S3 Tables Iceberg datasets
Datasets assigned to an S3 Tables location are stored as Apache Iceberg namespaces in an S3 Tables bucket. Use the s3tables config block on a dataset declaration to control how Depot manages the namespace lifecycle.
Full S3 Tables executor support (Snowflake, Athena) is being implemented. The namespace is provisioned by CDK, but storage operations (transactions, queries) will reject with UnsupportedOperationException until executor support lands.
Namespace management modes
| Mode | CDK config | Namespace resource | Rename guard |
|---|---|---|---|
MANAGED (default) | s3tables: {} or omit | CDK creates AWS::S3Tables::Namespace | Yes — SSM prevents renames |
MANAGED with name | s3tables: { namespaceName: 'my_ns' } | CDK creates AWS::S3Tables::Namespace | Yes — SSM prevents renames |
EXTERNAL | s3tables: { namespaceManagement: 'EXTERNAL', namespaceName: 'existing_ns' } | No resource (reference only) | No |
MANAGED mode (default)
Depot creates and manages the namespace. If you omit namespaceName, Depot derives it from the dataset alias by lowercasing and replacing non-alphanumeric characters with underscores (e.g. my.dataset → my_dataset).

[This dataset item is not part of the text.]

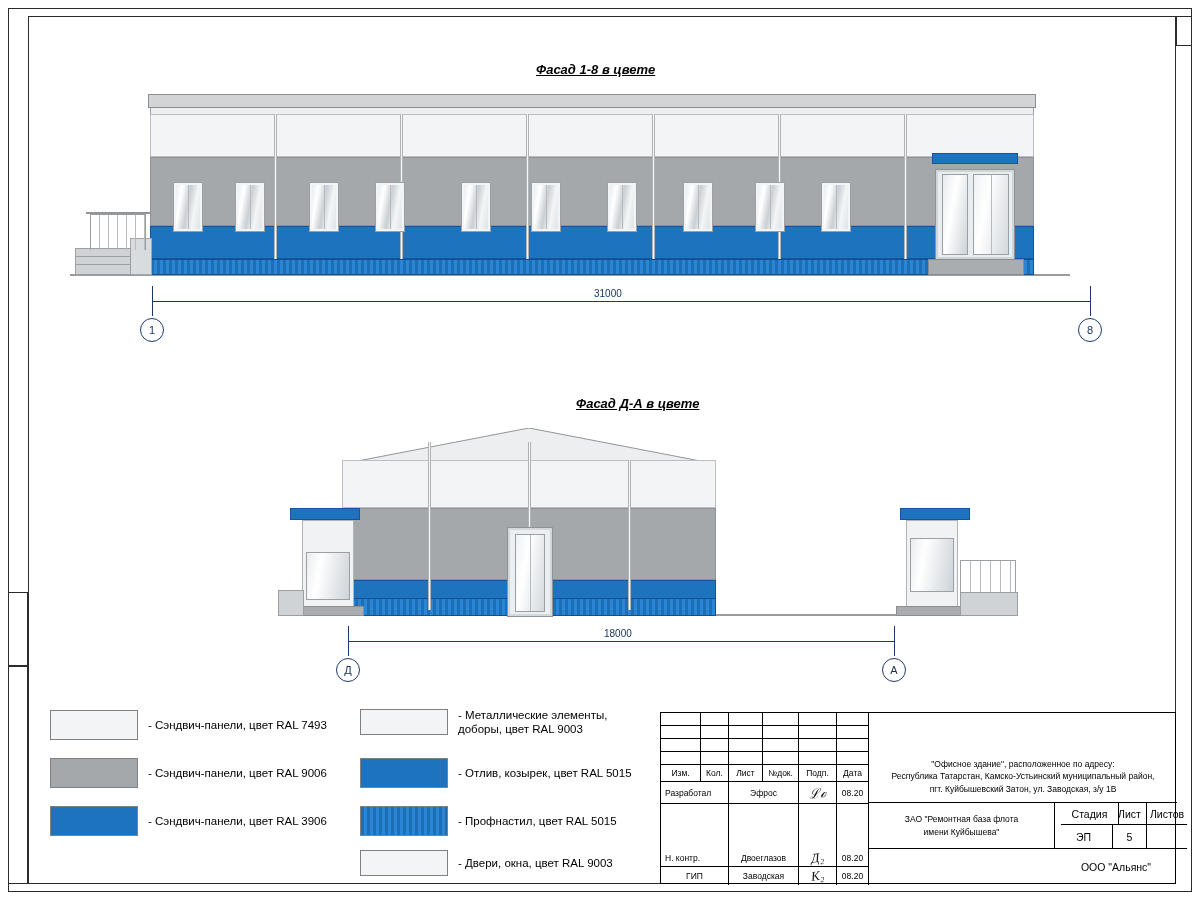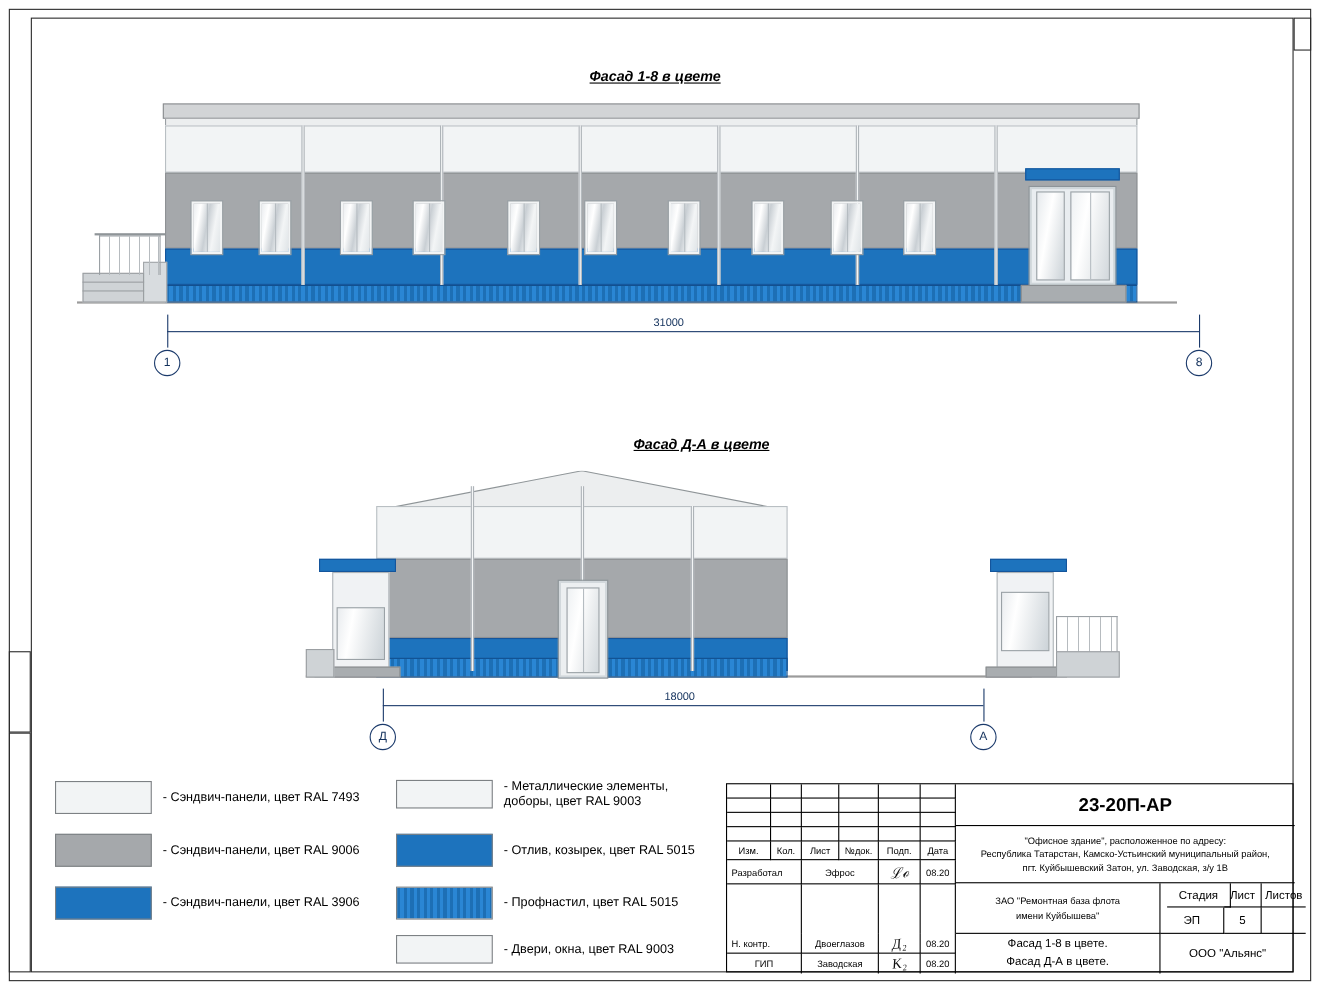"23-20П-АР" div.cell { html: <div>23-20П-АР</div> -> none }
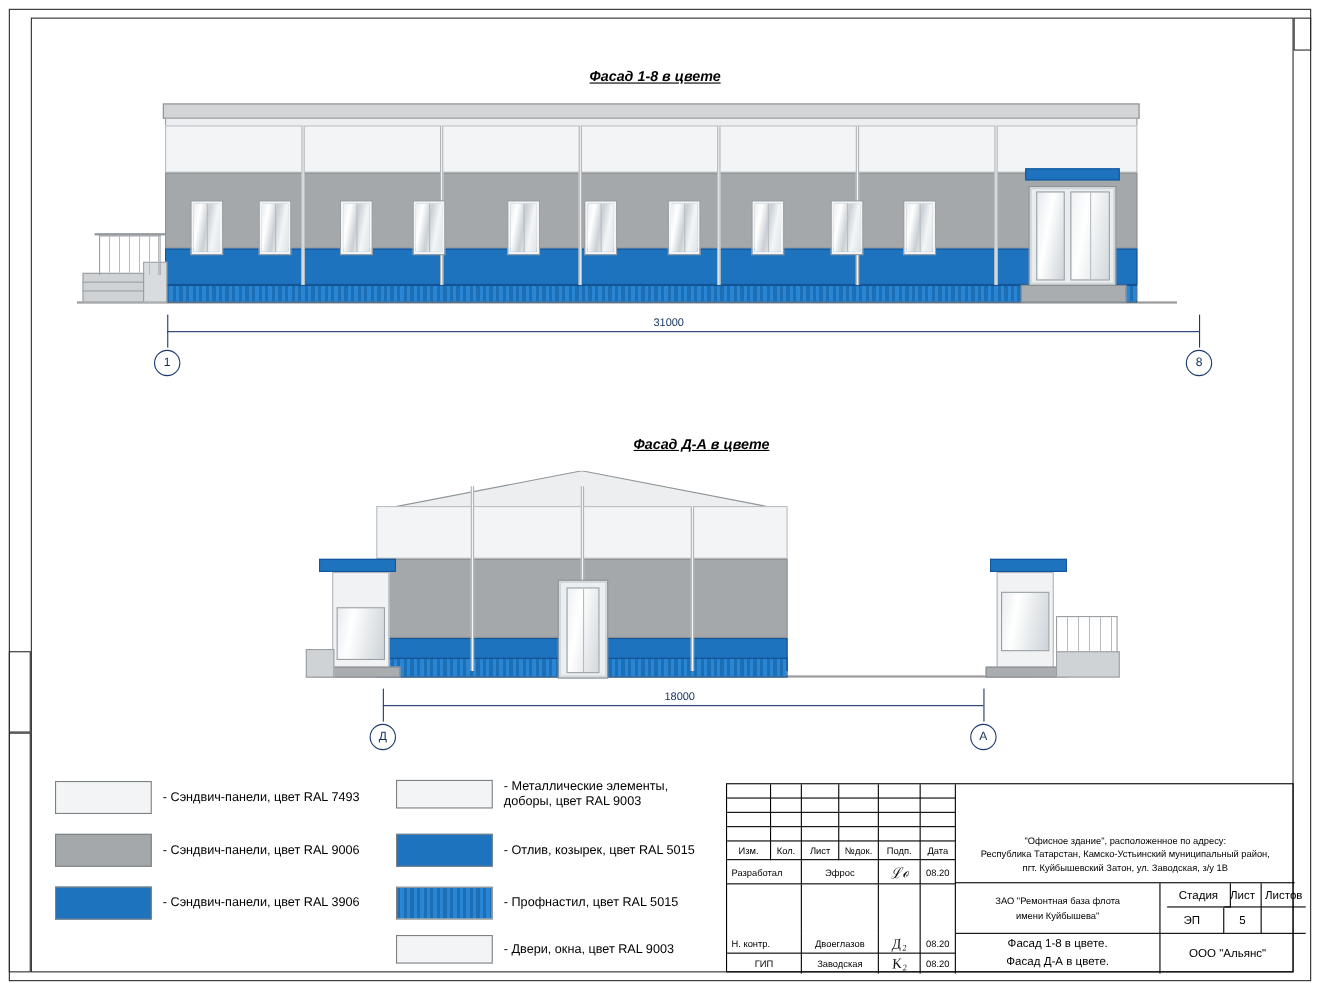"Фасад 1-8 в цвете." div.cell { html: <div> <span>Фасад 1-8 в цвете.</span> <span>Фасад Д-А в цвете.</span> </div> -> none }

new depot.Dataset(this, 'MyDataset', {
environment,
name: 'my.dataset',
location: myS3TablesLocation,
package: myPackage,
// s3tables omitted → MANAGED, name derived from alias
});
To pin a specific namespace name:
new depot.Dataset(this, 'MyDataset', {
environment,
name: 'my.dataset',
location: myS3TablesLocation,
package: myPackage,
s3tables: { namespaceName: 'pinned_namespace' },
});
Once a MANAGED namespace is deployed, Depot stores its name in SSM Parameter Store and blocks any attempt to rename it on subsequent deployments. If you need to point at a different pre-existing namespace, switch to EXTERNAL mode.
EXTERNAL mode
Use EXTERNAL when the namespace already exists — for example, a namespace retained from a previous RETAIN-policy deployment or one created outside Depot. CDK references the namespace without creating or deleting it, and no rename guard is installed.
new depot.Dataset(this, 'MyDataset', {
environment,
name: 'my.dataset',
location: myS3TablesLocation,
package: myPackage,
s3tables: {
namespaceManagement: 'EXTERNAL',
namespaceName: 'existing_namespace',
},
});
Snowflake Catalog Integration
When a Snowflake executor is enabled for the environment and an S3 Tables location is active, Depot
automatically creates a Snowflake
Catalog Integration
(CATALOG_SOURCE = ICEBERG_REST, CATALOG_API_TYPE = AWS_GLUE, ACCESS_DELEGATION_MODE = VENDED_CREDENTIALS)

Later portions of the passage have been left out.